Careful what you wish for.


28 Apr 13 - 10:10 AM (#3509919)
Subject: RE: BS: Time Machine; Pick a Year...
From: Musket

Still worth it, just to see Jack the Sailor bow to me when I return home afterwards...


28 Apr 13 - 10:16 AM (#3509920)
Subject: RE: BS: Time Machine; Pick a Year...
From: Jack the Sailor

Only a person with no moral center and near infinite arrogance would think it possible to go back to a place where he doesn't speak any existing language and become the equal to the most famous person in the history of the world.


28 Apr 13 - 11:30 AM (#3509938)
Subject: RE: BS: Time Machine; Pick a Year...
From: Amos

BIll D:

Your self-defeating logical loop is intact, never fear. You may quote me, but only if you make the context complete.


A


28 Apr 13 - 12:23 PM (#3509958)
Subject: RE: BS: Time Machine; Pick a Year...
From: Musket

A bit like Gandhi, the South Africa based lawyer who went back to his family roots in India, despite only speaking English, Afrikaans and smattering of African dialects....

Anyway, I didn't say I'd be his equal, I said I'd be better. I'd have to to ensure it was me the songs were sung about and the stories written. A bit like the John Cleese character in "Life of Brian" who said, "He is the Messiah! I should know, I've followed enough of them..."



(As an aside, for anybody else; I was in South Africa this time last year and visited Spion Kop. I didn't realise Gandhi was a stretcher bearer there for the British Army. You live and learn.)

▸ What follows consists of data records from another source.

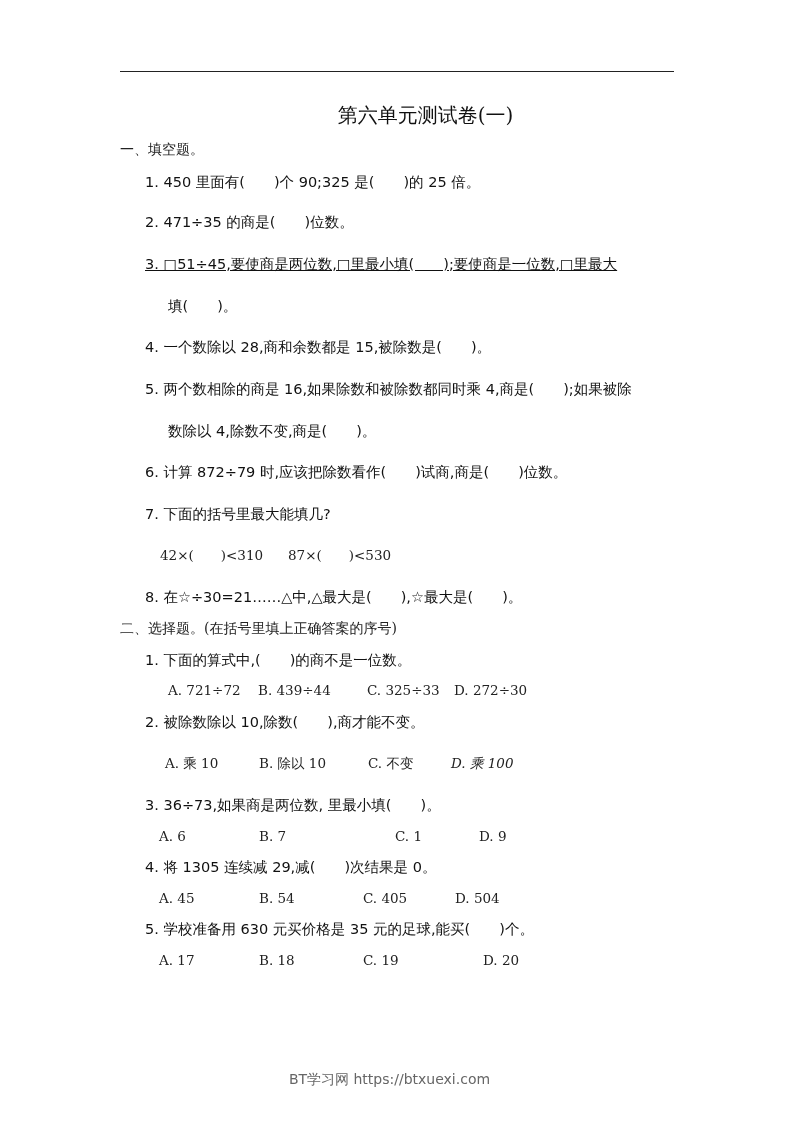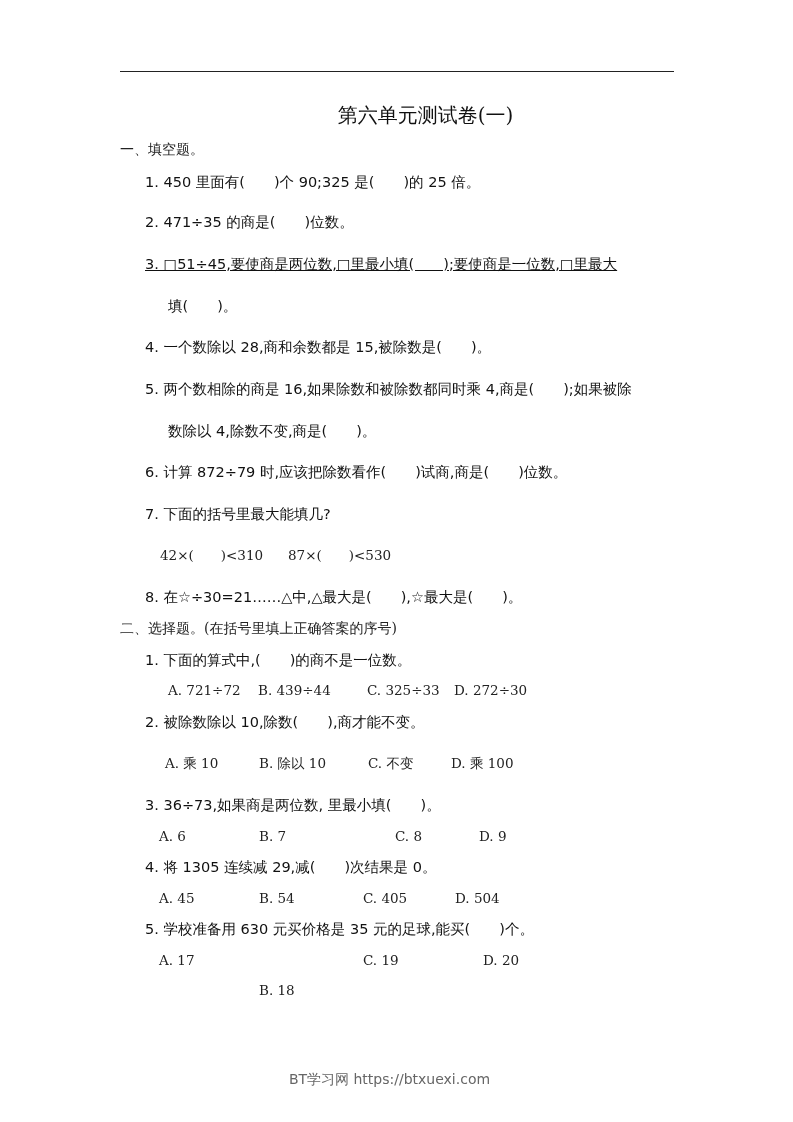"D. 乘 100" span.opt { font-style: none -> italic }
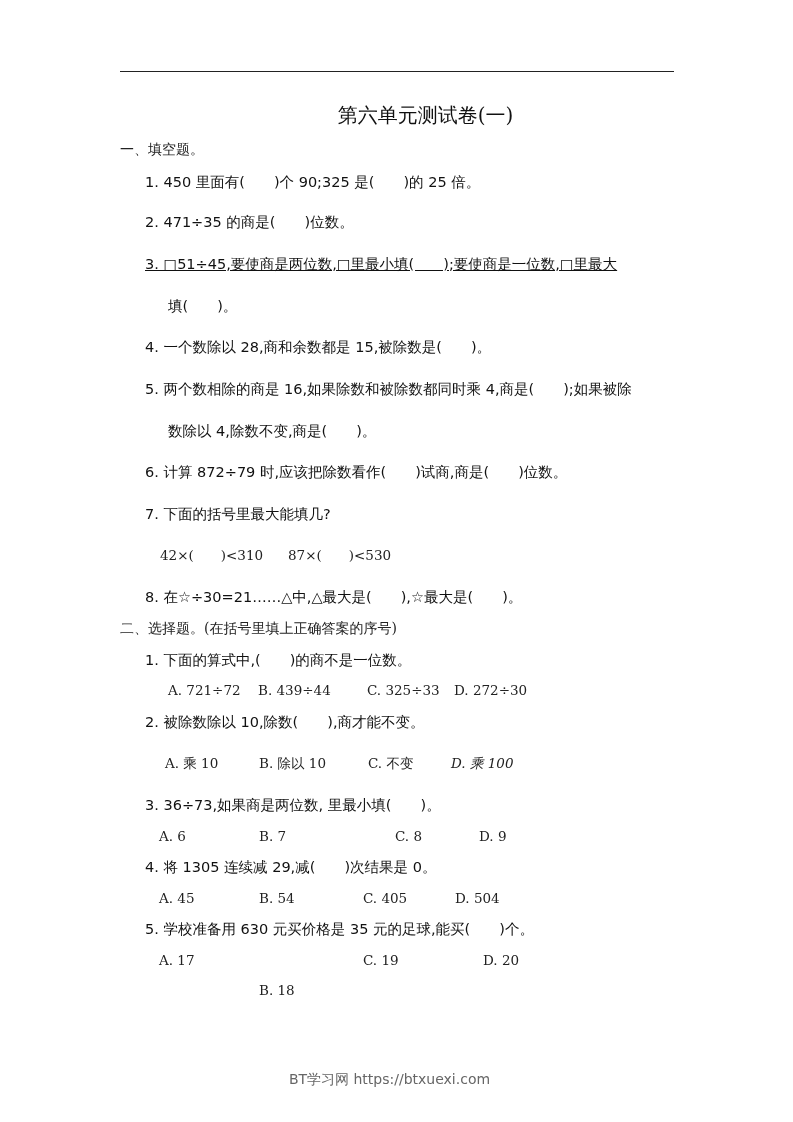"C. 8" span.opt { text: 8 -> 1 }
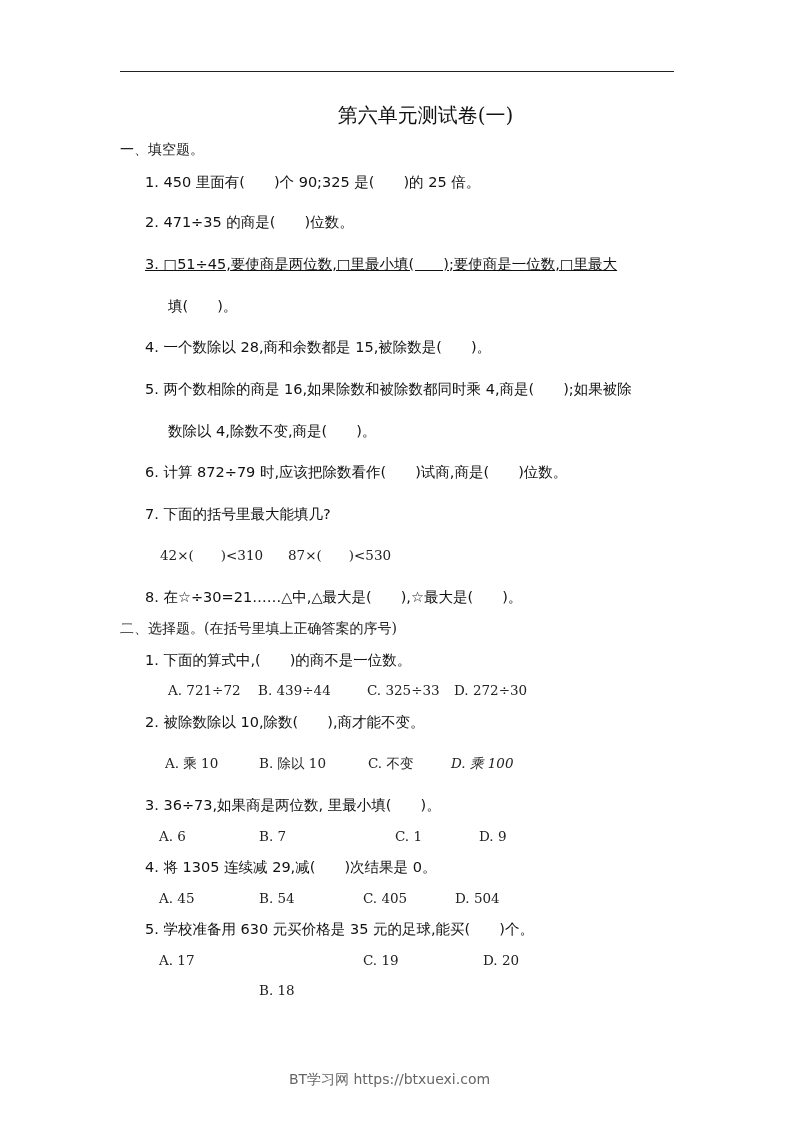"B. 18" span.opt { margin-top: 30px -> none }
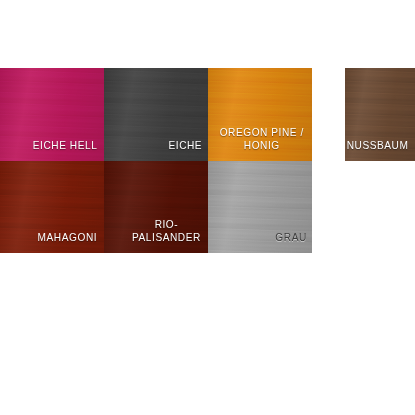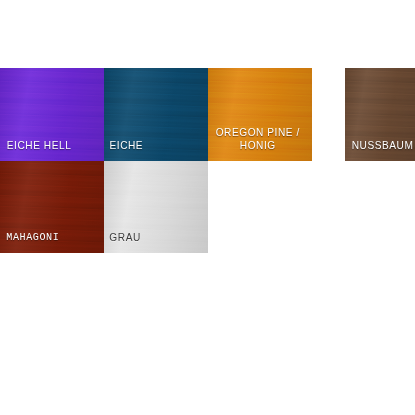"OREGON PINE /" .swatch-cell { justify-content: flex-start -> flex-end }
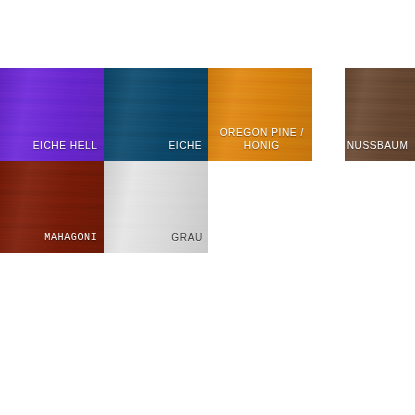"EICHE HELL" div.swatch-cell { background: #6d28d9 -> #be185d }
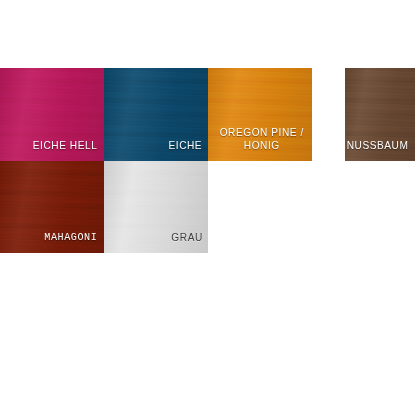"EICHE" div.swatch-cell { background: #0c4a6e -> #404040 }
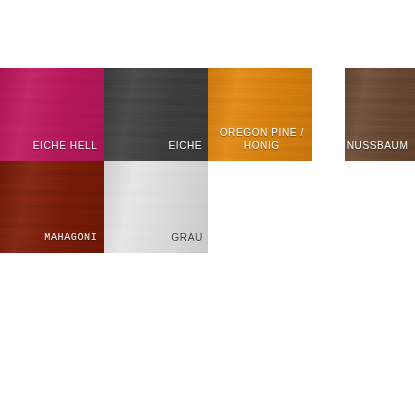"RIO-" div.swatch-cell { html: none -> <div> <div></div> <div></div> <div>RIO- PALISANDER</div> </div> }
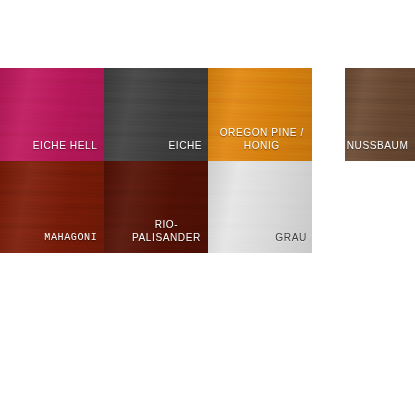"MAHAGONI" div.swatch-cell { font-family: Liberation Mono, monospace -> none }
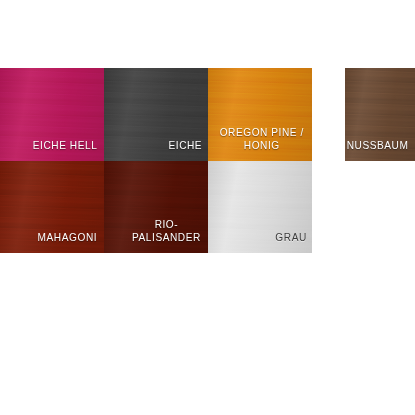"GRAU" div.swatch-cell { background: #e5e5e5 -> #a3a3a3 }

28 Apr 13 - 12:30 PM (#3509961)
Subject: RE: BS: Time Machine; Pick a Year...
From: GUEST,Eliza

I've thought of a way round this. Why not let us go back to the past (or forward to the future) but be invisible and just observe but not interact? We could be in suspended states and not need a toilet or feel heat/cold etc. We could understand any language, but not need to speak it. We could still wear our normal clothes, nobody would be able to see us. Actually, do you suppose the people of the future do this already, and are among us at this moment, unseen but observing? A bit creepy. Might explain 'ghosts' etc!


28 Apr 13 - 12:37 PM (#3509965)
Subject: RE: BS: Time Machine; Pick a Year...
From: Musket

I'll go along with that Eliza. I'll stand at the goal line in 1966 and see if English traditional religion is correct. Are we right when we say Geoff Hurst's goal was across the line?

Just that I used to work in Germany and took a lot of ribbing for it, despite pointing out I was a young 'un at the time and the telly was a bit fuzzy.